Spotting the signs: what is binge eating?

Four out of every 10 people have experienced an eating disorder or know someone who has. The most talked-about are anorexia and bulimia, but in recent years, binge eating has come into focus. Experts have started speaking out about how common it is.

“People often stereotype eating disorders as happening in young, small women, but that’s not the case. They can affect anyone,” says Stephanie Bustamente, registered nurse at BlueCross with a focus on behavioral health. Binge eating is newer, so it doesn’t get the same attention, but it is a very serious health challenge.”

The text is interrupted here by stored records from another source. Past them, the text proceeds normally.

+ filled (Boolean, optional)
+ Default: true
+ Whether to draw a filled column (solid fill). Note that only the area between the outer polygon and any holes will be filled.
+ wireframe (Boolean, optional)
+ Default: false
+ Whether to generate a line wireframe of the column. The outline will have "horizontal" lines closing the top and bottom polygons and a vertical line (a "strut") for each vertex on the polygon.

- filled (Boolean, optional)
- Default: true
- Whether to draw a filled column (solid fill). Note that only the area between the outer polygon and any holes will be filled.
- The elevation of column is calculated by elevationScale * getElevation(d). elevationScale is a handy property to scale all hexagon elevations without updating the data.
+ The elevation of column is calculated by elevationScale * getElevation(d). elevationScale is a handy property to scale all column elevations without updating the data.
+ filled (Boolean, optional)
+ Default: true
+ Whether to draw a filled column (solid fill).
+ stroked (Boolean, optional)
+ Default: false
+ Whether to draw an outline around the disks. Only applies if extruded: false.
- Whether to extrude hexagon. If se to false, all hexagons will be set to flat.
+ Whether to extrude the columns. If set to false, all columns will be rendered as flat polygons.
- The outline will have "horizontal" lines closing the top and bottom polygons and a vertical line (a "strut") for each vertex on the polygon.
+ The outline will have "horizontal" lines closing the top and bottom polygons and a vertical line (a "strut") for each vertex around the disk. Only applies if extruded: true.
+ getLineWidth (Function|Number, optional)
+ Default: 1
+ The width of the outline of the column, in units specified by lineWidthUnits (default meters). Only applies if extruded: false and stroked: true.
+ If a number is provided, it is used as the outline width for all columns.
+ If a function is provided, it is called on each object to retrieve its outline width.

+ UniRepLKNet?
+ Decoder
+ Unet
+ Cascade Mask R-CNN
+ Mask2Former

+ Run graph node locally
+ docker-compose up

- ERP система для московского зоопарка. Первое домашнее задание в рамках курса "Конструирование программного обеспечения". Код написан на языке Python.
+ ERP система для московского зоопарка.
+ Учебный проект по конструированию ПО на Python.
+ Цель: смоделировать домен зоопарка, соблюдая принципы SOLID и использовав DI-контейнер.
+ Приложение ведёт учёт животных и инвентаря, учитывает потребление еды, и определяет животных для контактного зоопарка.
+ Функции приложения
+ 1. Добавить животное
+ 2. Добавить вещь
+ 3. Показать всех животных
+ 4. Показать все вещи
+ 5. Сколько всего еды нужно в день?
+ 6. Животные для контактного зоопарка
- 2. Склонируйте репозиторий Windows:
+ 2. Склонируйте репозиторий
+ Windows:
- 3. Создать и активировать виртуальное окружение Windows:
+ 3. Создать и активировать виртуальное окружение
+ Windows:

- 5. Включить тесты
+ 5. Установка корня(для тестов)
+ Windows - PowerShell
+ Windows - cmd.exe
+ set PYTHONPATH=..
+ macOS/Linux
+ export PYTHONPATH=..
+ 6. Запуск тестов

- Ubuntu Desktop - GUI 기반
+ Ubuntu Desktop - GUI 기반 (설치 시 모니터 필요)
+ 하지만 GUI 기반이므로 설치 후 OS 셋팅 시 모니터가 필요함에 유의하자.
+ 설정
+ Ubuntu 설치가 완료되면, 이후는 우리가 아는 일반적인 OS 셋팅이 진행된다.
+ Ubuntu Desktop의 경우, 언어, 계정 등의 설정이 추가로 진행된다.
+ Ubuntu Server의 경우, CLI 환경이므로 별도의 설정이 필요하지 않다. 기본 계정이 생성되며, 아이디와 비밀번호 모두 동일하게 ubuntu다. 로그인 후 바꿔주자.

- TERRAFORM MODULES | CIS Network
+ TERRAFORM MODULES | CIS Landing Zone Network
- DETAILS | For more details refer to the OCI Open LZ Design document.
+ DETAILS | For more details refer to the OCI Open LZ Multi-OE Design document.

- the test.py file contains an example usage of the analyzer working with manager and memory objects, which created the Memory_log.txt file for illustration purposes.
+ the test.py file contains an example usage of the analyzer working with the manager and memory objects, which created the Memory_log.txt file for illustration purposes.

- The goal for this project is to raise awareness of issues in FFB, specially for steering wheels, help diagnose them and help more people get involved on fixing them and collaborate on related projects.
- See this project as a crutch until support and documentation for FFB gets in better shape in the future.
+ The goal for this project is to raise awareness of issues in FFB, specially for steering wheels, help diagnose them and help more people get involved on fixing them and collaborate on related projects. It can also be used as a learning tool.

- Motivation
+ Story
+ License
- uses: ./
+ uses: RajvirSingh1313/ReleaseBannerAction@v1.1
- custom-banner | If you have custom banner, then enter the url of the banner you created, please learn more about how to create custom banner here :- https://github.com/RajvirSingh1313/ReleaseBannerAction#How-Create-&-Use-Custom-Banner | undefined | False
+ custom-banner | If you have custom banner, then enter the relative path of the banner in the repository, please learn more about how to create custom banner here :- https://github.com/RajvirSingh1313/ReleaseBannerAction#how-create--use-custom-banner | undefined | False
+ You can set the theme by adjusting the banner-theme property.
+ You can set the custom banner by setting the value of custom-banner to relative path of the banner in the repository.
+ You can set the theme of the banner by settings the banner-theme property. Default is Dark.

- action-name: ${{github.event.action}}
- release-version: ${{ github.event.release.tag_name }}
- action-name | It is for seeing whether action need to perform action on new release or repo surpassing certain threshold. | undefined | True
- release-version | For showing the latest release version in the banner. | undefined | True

In fact, the National Eating Disorders Association (NEDA) cites it as the most common eating disorder in the U.S. today, so it’s affecting a lot of people who may not even know they’re at-risk.

What is binge eating?

Binge eating disorder (BED) is a life-threatening but treatable disorder characterized by:

  • Eating large quantities of food, often quickly and to the point of discomfort
  • A feeling of losing control during the binge
  • Shame, distress or guilt afterward
  • Not using unhealthy measures such as purging to counter the binge

“Binge eating is different from bulimia,” says Bustamente. “With each disorder, a person might hide food, eat very large amounts and feel out of control or embarrassed about eating in front of other people. But with BED, there’s no purge, which means most people suffering from it are not underweight.”

What are the warning signs of binge eating?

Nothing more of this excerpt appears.